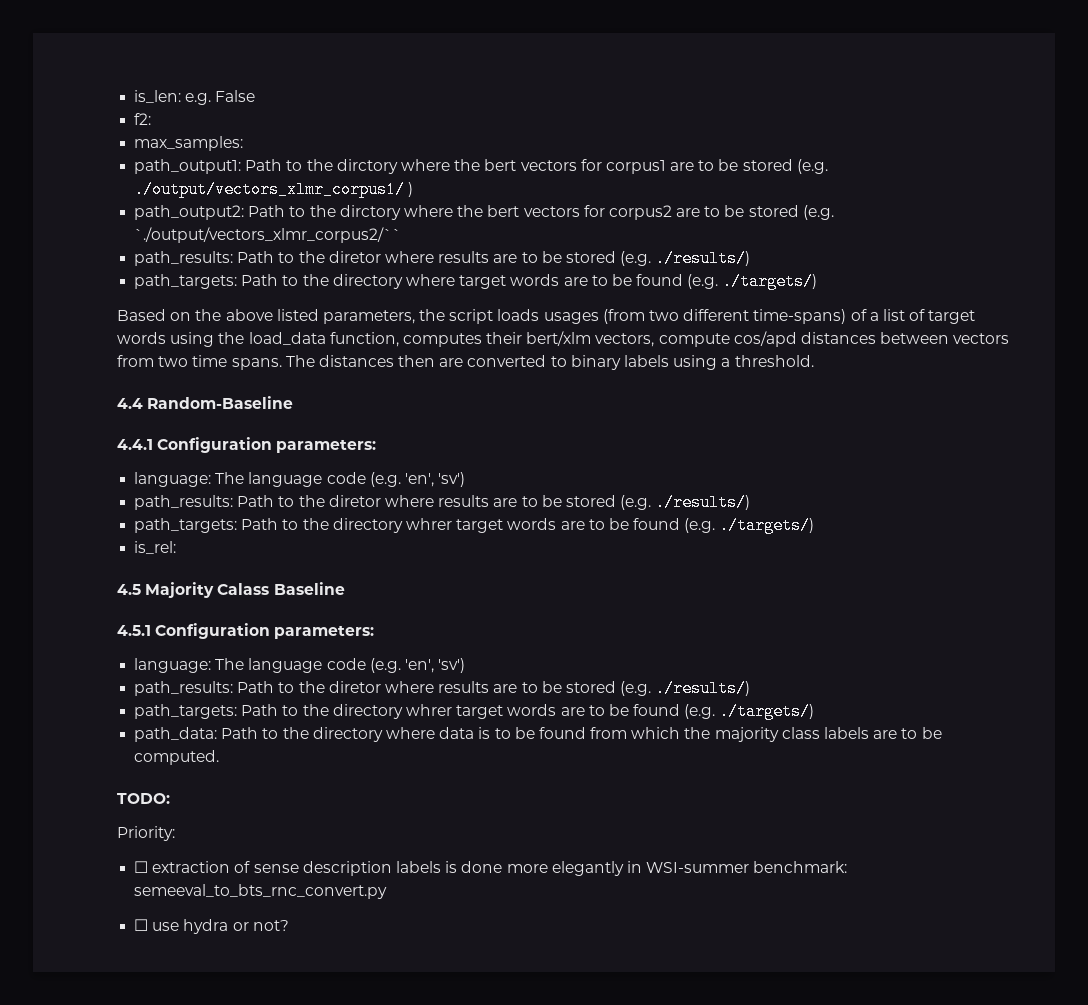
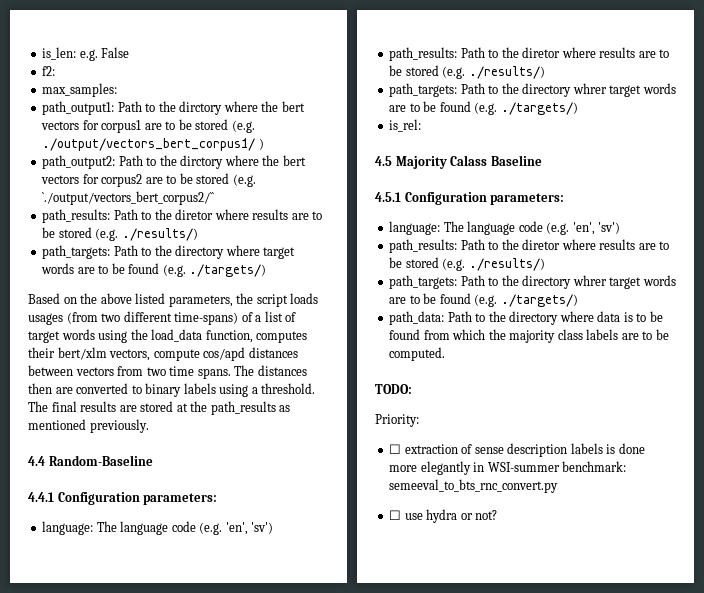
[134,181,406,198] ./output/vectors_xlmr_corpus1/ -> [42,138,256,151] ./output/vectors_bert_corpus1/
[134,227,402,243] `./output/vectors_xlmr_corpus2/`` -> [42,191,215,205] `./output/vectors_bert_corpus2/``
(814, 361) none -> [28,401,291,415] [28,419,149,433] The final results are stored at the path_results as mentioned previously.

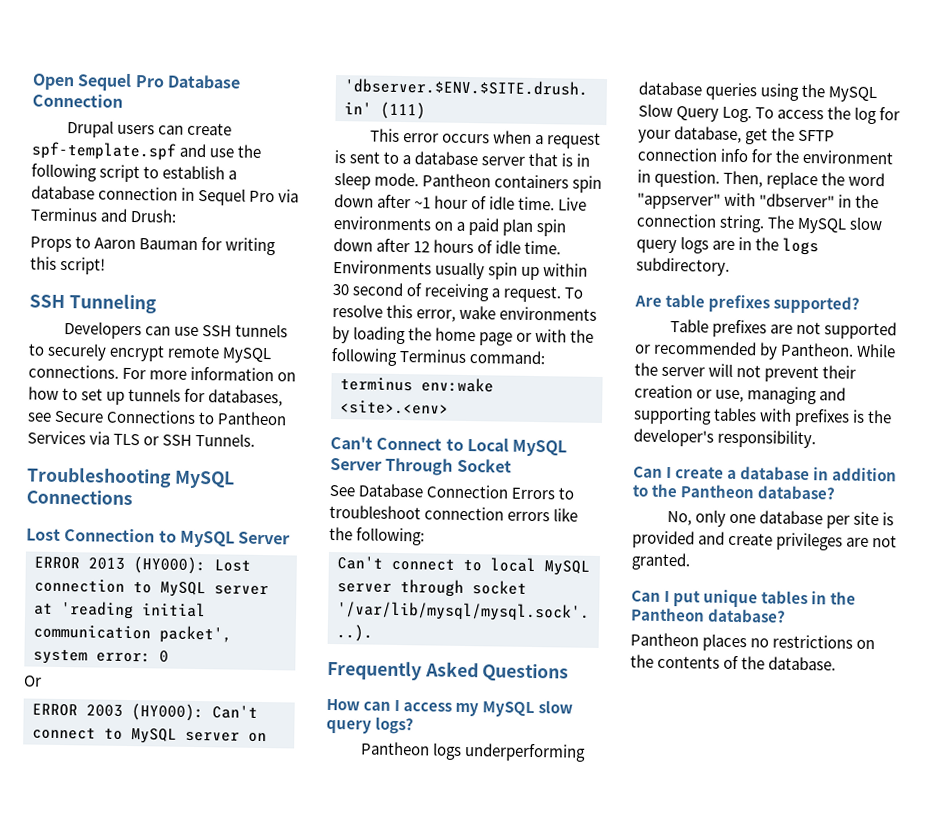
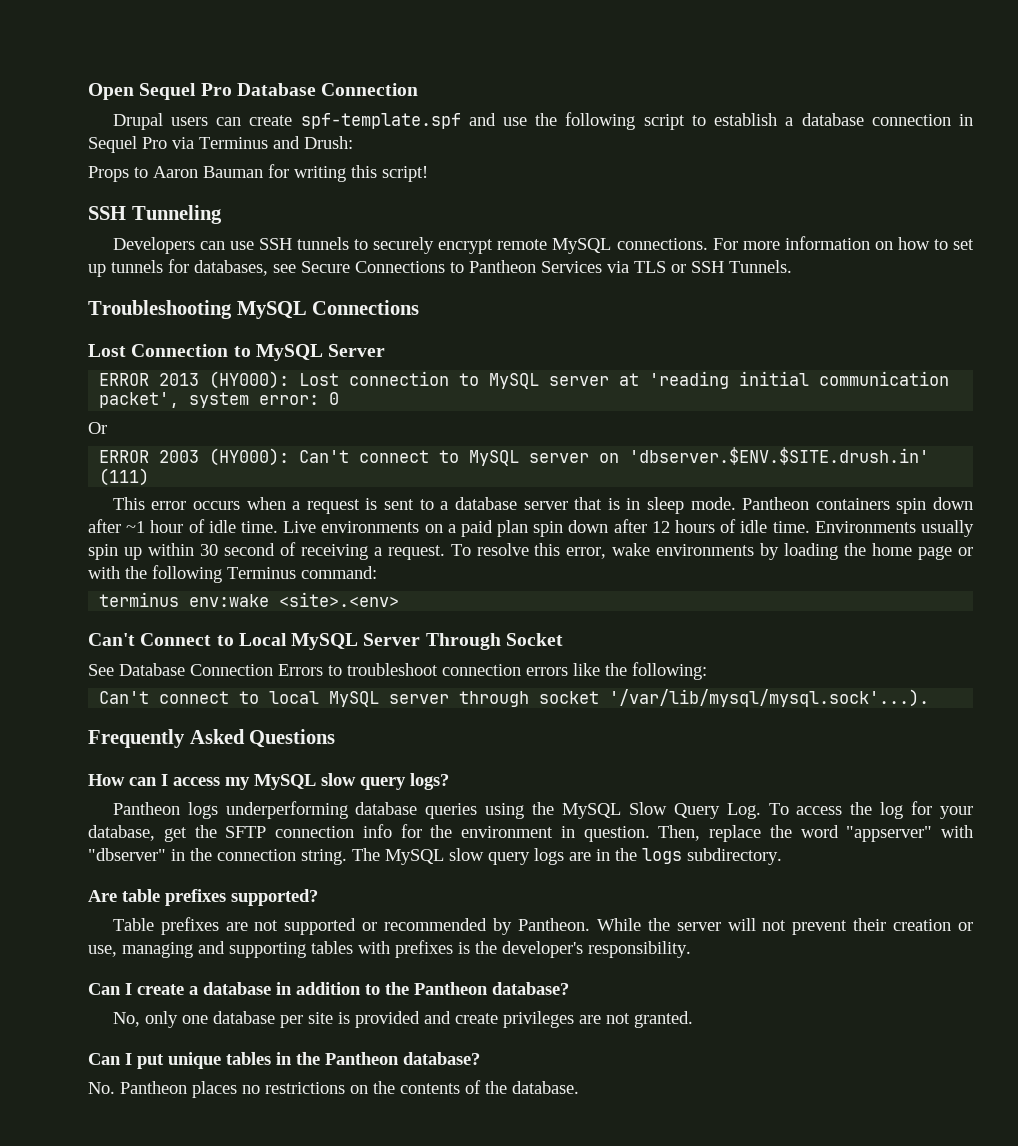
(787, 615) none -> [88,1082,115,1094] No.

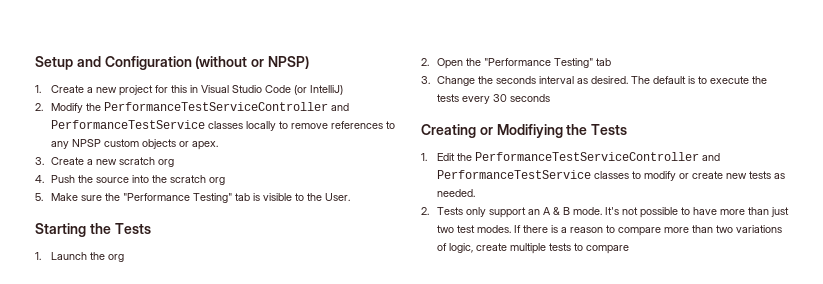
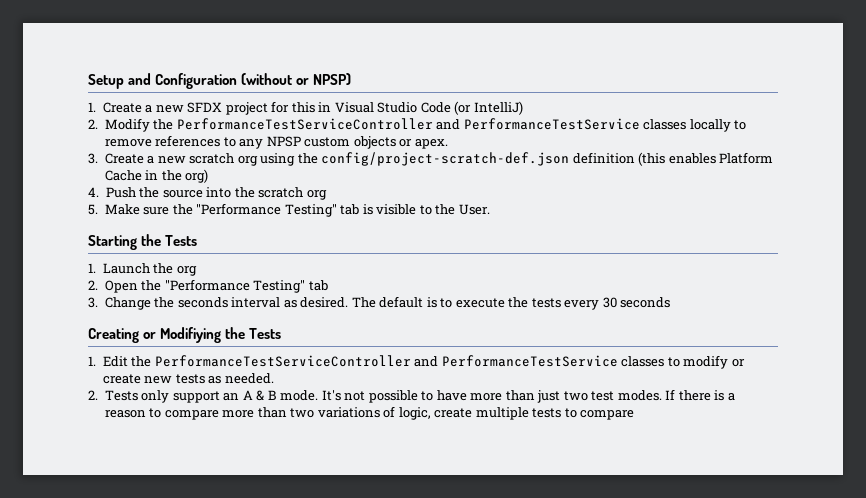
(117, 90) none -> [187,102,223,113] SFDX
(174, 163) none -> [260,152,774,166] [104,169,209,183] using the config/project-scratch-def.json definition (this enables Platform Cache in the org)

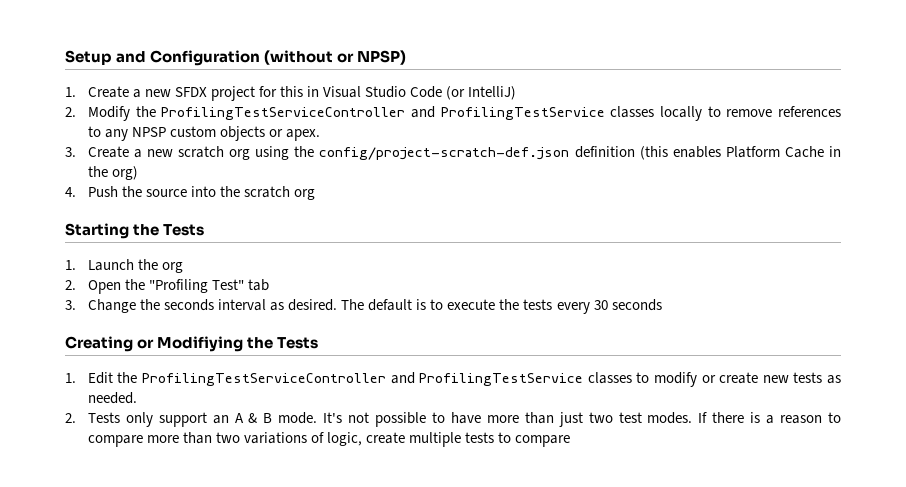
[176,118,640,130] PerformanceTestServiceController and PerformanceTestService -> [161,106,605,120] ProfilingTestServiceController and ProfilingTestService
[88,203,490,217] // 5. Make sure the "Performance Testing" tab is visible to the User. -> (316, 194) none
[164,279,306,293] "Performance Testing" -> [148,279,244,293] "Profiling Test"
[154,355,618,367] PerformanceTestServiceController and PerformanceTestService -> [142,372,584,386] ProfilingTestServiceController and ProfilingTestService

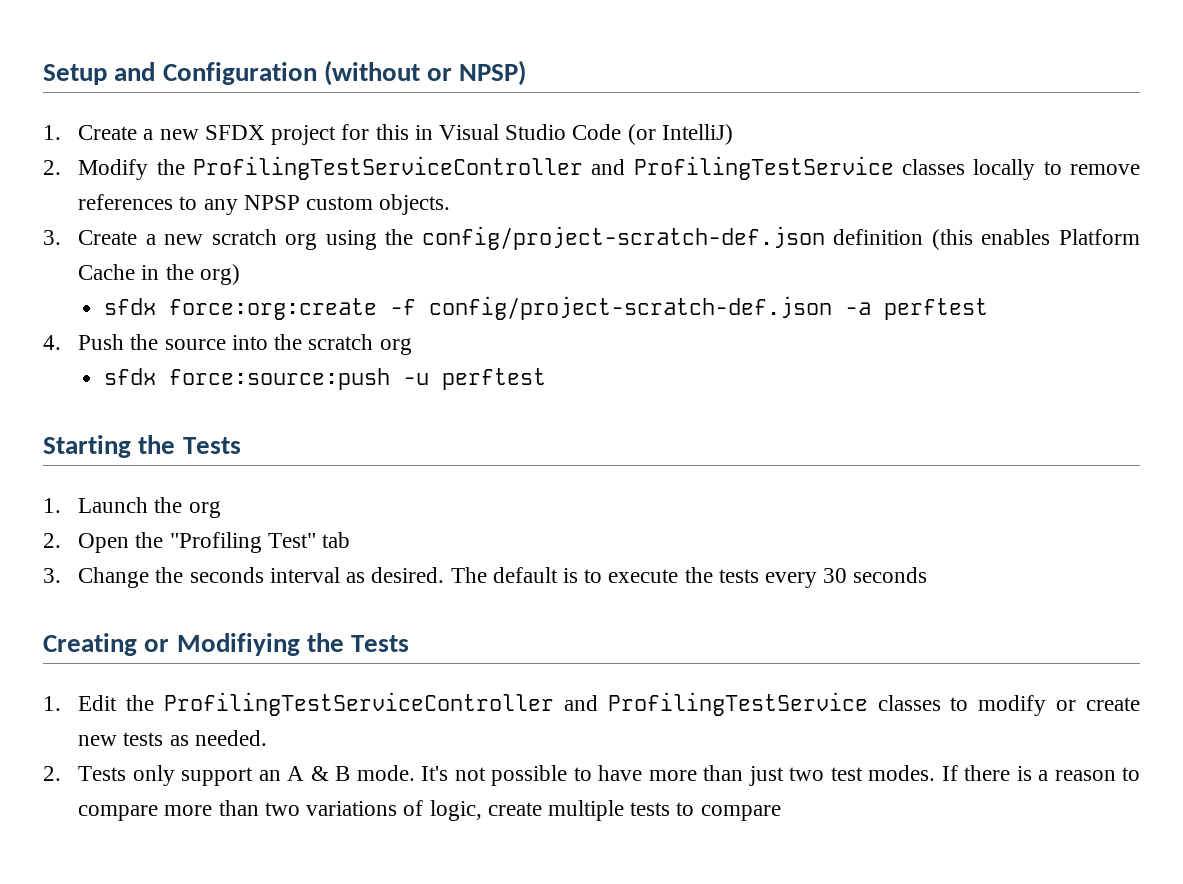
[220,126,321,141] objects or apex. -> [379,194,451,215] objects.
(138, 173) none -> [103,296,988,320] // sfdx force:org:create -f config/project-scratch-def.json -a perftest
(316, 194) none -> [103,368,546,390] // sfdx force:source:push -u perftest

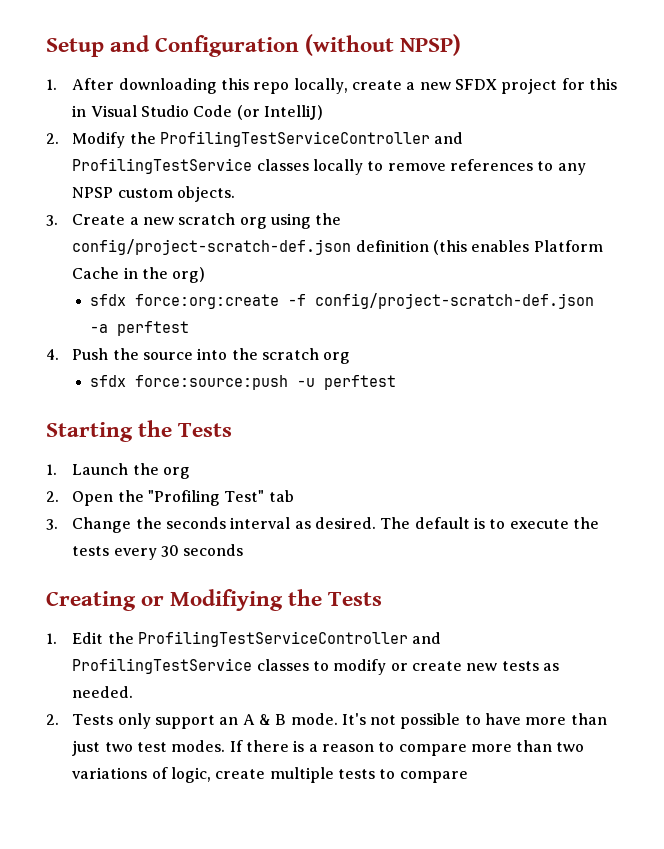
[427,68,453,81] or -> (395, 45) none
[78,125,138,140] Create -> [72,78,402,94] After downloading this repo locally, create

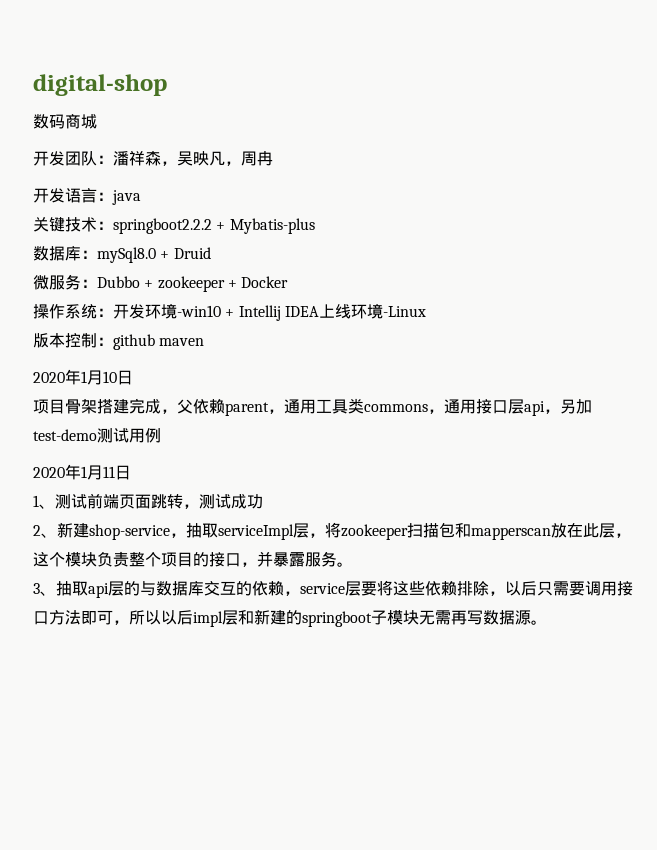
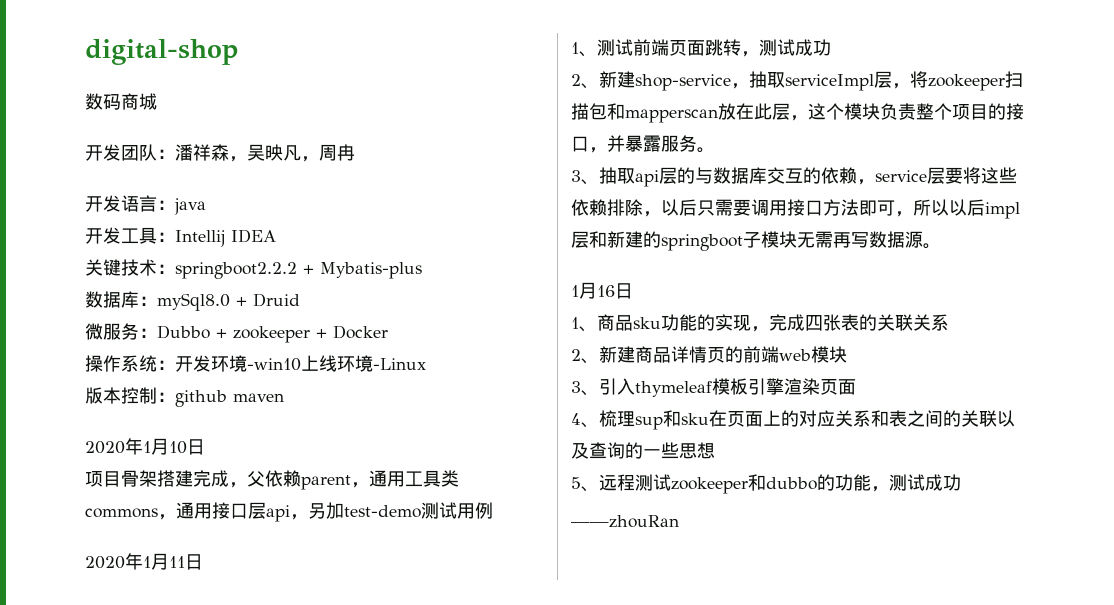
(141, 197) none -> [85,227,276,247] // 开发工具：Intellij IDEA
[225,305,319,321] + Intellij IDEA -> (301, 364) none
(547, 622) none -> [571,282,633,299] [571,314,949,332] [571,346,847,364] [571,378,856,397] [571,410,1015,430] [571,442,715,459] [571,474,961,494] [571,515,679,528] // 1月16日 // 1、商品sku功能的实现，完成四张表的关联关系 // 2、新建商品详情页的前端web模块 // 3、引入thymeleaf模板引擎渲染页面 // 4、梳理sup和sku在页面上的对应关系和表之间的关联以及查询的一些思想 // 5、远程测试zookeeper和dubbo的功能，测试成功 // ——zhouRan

##############################

▶ EXERCISE PROMPT
Bring together each line above where the string "scratch" turns up.

▶ PROBLEM SOLUTION
(174, 163) none -> [260,152,774,166] [104,169,209,183] using the config/project-scratch-def.json definition (this enables Platform Cache in the org)
(138, 173) none -> [103,296,988,320] // sfdx force:org:create -f config/project-scratch-def.json -a perftest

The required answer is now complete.